Never had she expected, though, the depthless hate she now saw in Ossoff's eyes. He truly believed all this was her fault. And a moment later, when he managed to grab her gun just below the bayonet, she realized she would not be able to just wait for him to calm himself. She yanked the gun backwards before he could get a full grip. She might have been a thirteen-year-old girl, but he was an old man and not strong for it. He stumbled at the sudden jerk, and she took the opportunity to move out of knife range, her back nearly to the wall of the corridor. She thumbed the hammer back. When he pushed himself back upright, the muzzle of her rifle followed him.
"Last chance, Ossoff," said Nikha. Her voice trembled, and she hated herself for it, but her sights were steady. "Please, just drop the knife and sit down. You aren't well. Please."
His arm slackened, slowly lowering the knife to his side. A glimmer of something like sanity returned to his eyes, and for a moment she had hope. Just a moment.

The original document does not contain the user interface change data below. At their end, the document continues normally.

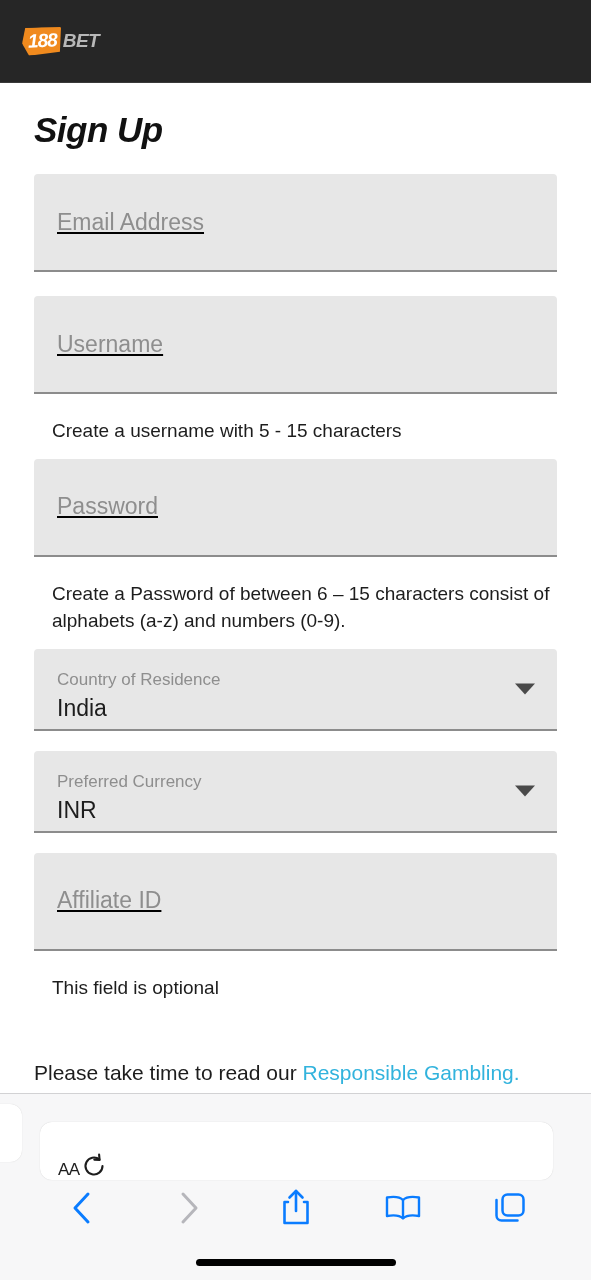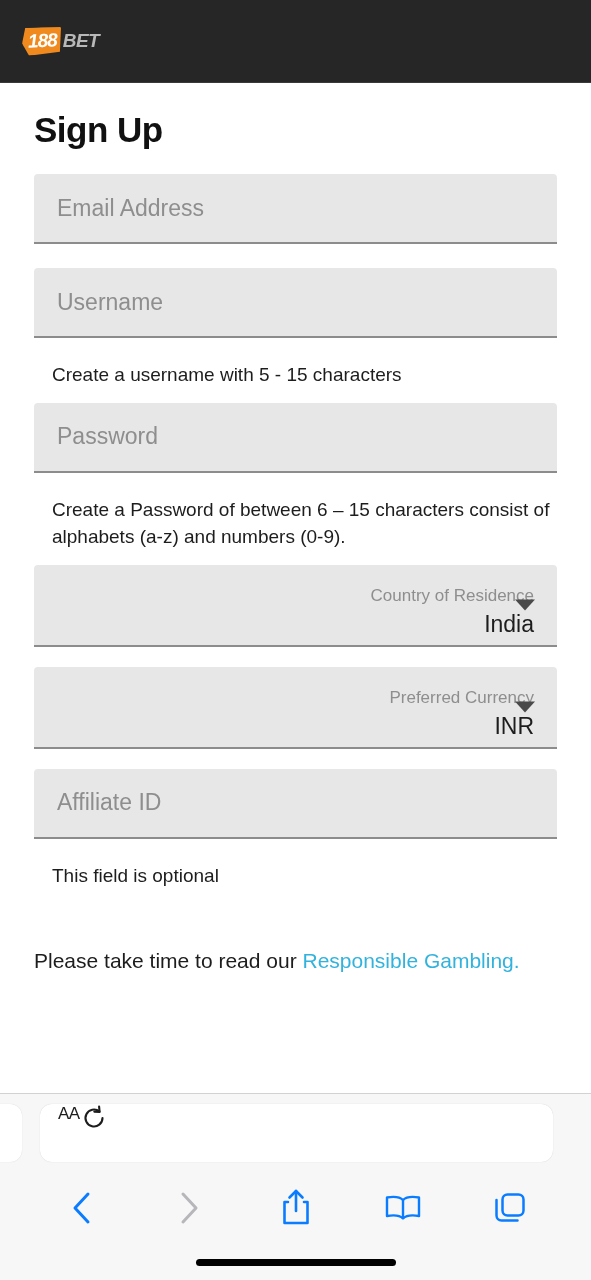"Sign Up" .page-title { font-style: none -> italic }
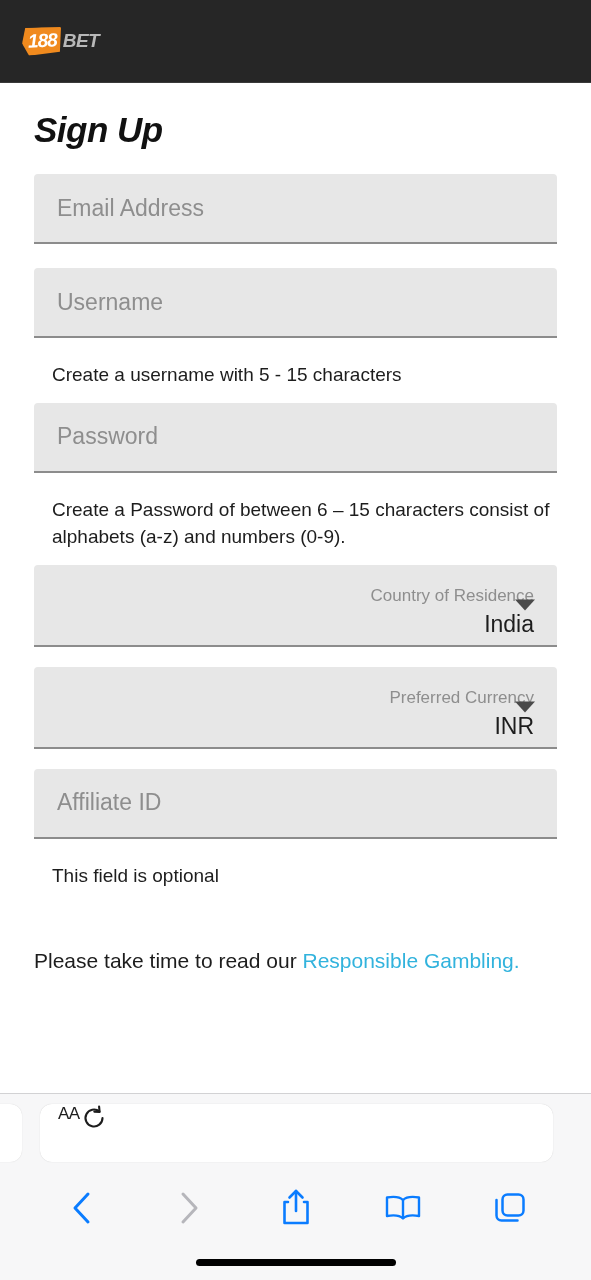"Email Address" .field.input { height: 70px -> 98px; text-decoration: none -> underline }
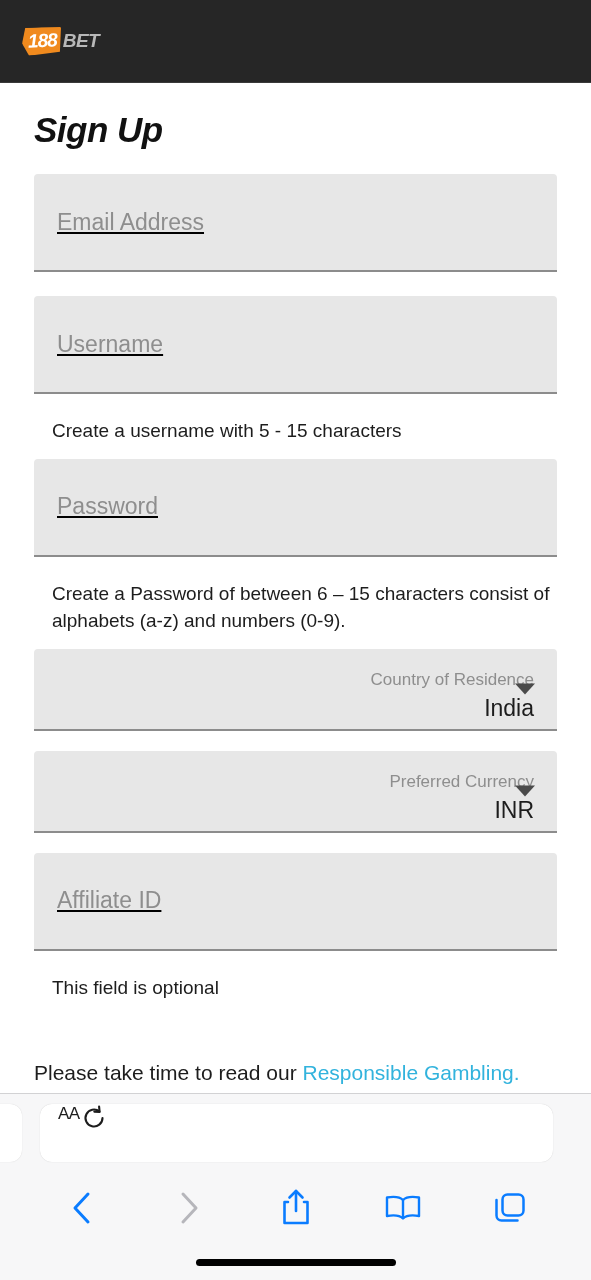"Country of Residence" .field.select { text-align: right -> none }
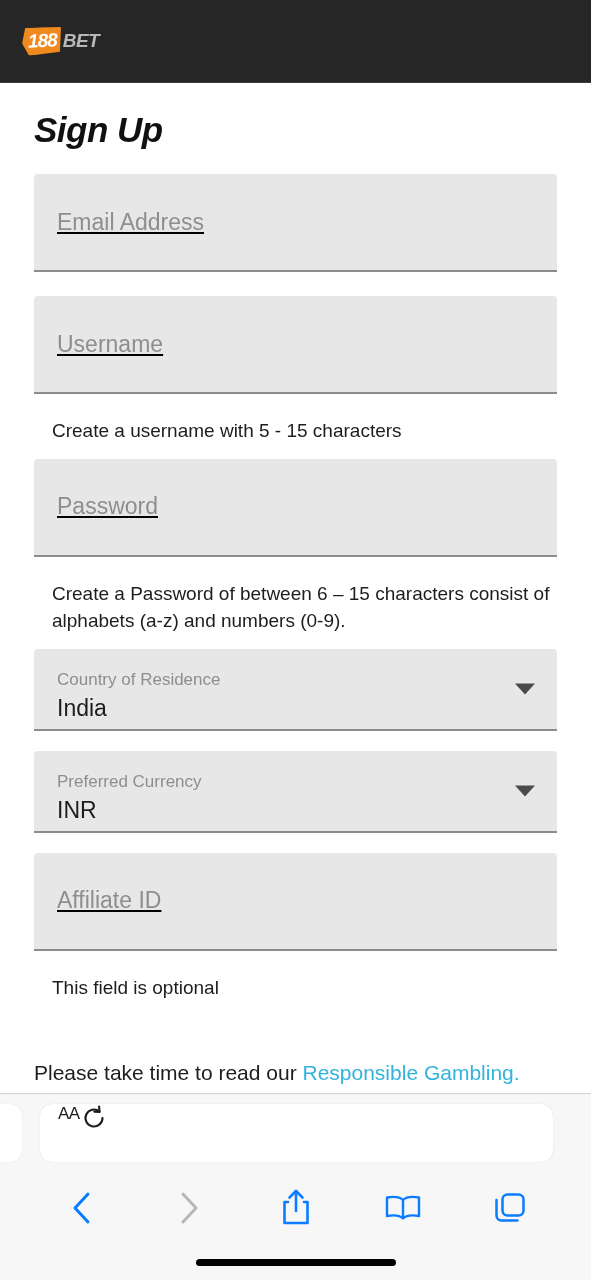"AA" .urlbar { align-items: flex-start -> flex-end; top: 10px -> 28px }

"Not well? You'd like me to think that, wouldn't you?" he said, voice quiet and sly. "Maybe you even believe it. What godly man could understand how your kind think? I don’t believe it, though. Not for a moment. So go on then." Ossoff raised the knife once more. "Kill me." He came at her. "Prove me r-"
Nikha put a bullet through his heart. He fell flat on his face, skidded a short distance, and stopped barely a foot away from her. He didn't move, didn't make a sound. For a few seconds Nikha was very still, as the smoke spread and the echoes dissipated. Then she reloaded her gun, slow and careful as if it was the first time she'd tried it. She slung the weapon, looked down at her work, and frowned very hard to keep from crying.